**Exercise objective:** Would you repeat the entries below exactly and omit the pictures?

**Provided information:**
-------
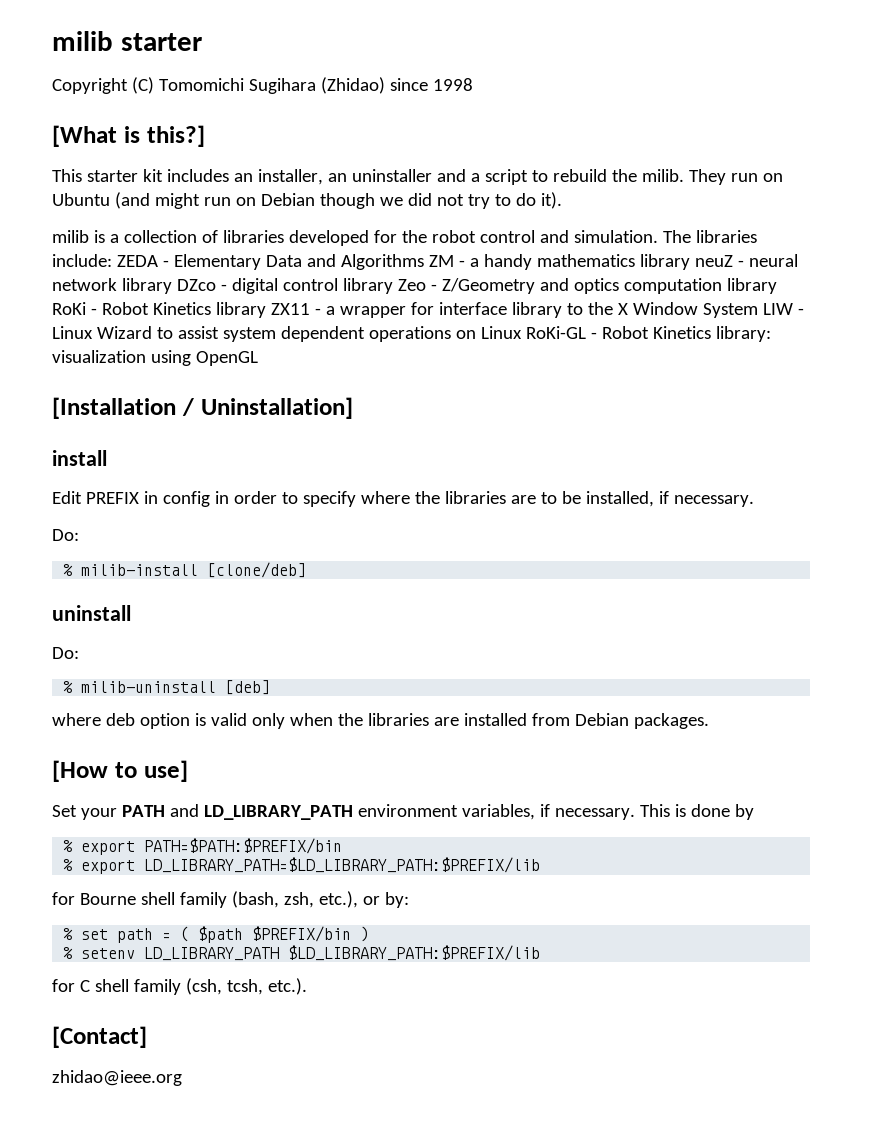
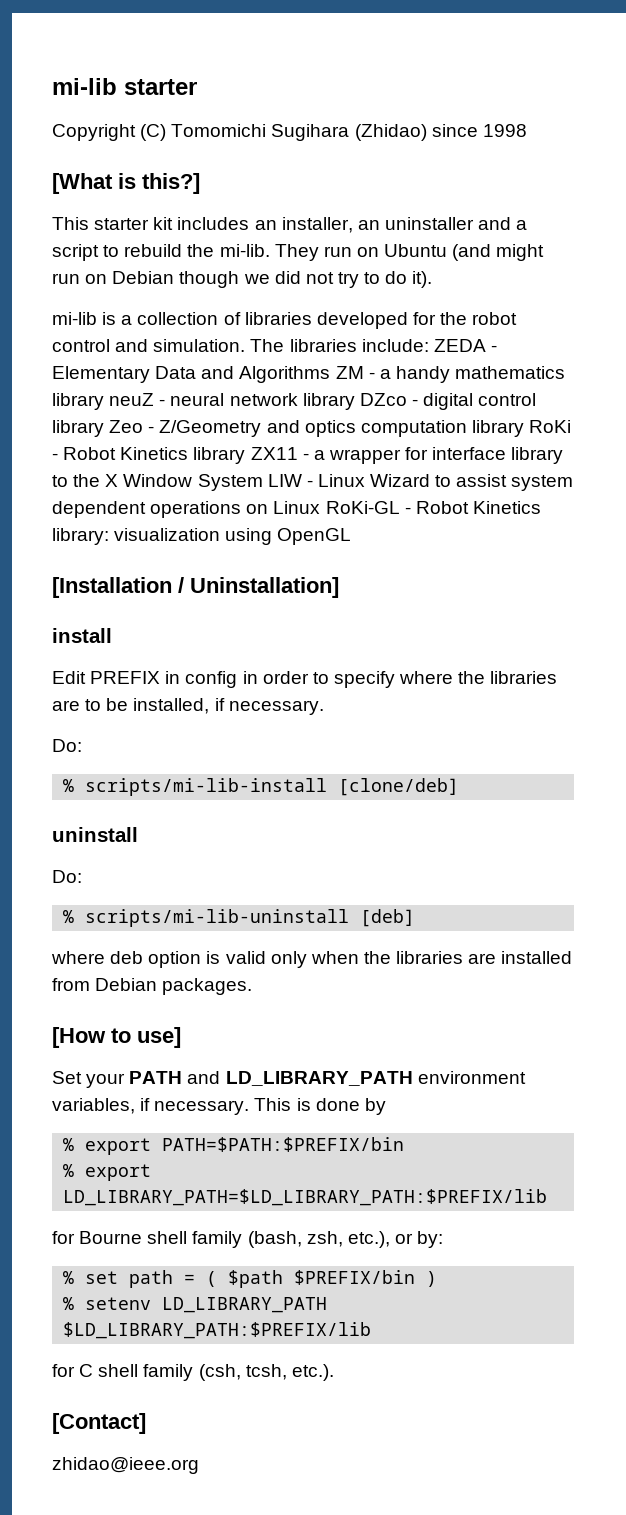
- milib starter
+ mi-lib starter
- This starter kit includes an installer, an uninstaller and a script to rebuild the milib.
+ This starter kit includes an installer, an uninstaller and a script to rebuild the mi-lib.
- milib is a collection of libraries developed for the robot control and simulation.
+ mi-lib is a collection of libraries developed for the robot control and simulation.
- % milib-install [clone/deb]
+ % scripts/mi-lib-install [clone/deb]
- % milib-uninstall [deb]
+ % scripts/mi-lib-uninstall [deb]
-------
**Response to this exercise:**
- milib starter
+ mi-lib starter
- This starter kit includes an installer, an uninstaller and a script to rebuild the milib.
+ This starter kit includes an installer, an uninstaller and a script to rebuild the mi-lib.
- milib is a collection of libraries developed for the robot control and simulation.
+ mi-lib is a collection of libraries developed for the robot control and simulation.
- % milib-install [clone/deb]
+ % scripts/mi-lib-install [clone/deb]
- % milib-uninstall [deb]
+ % scripts/mi-lib-uninstall [deb]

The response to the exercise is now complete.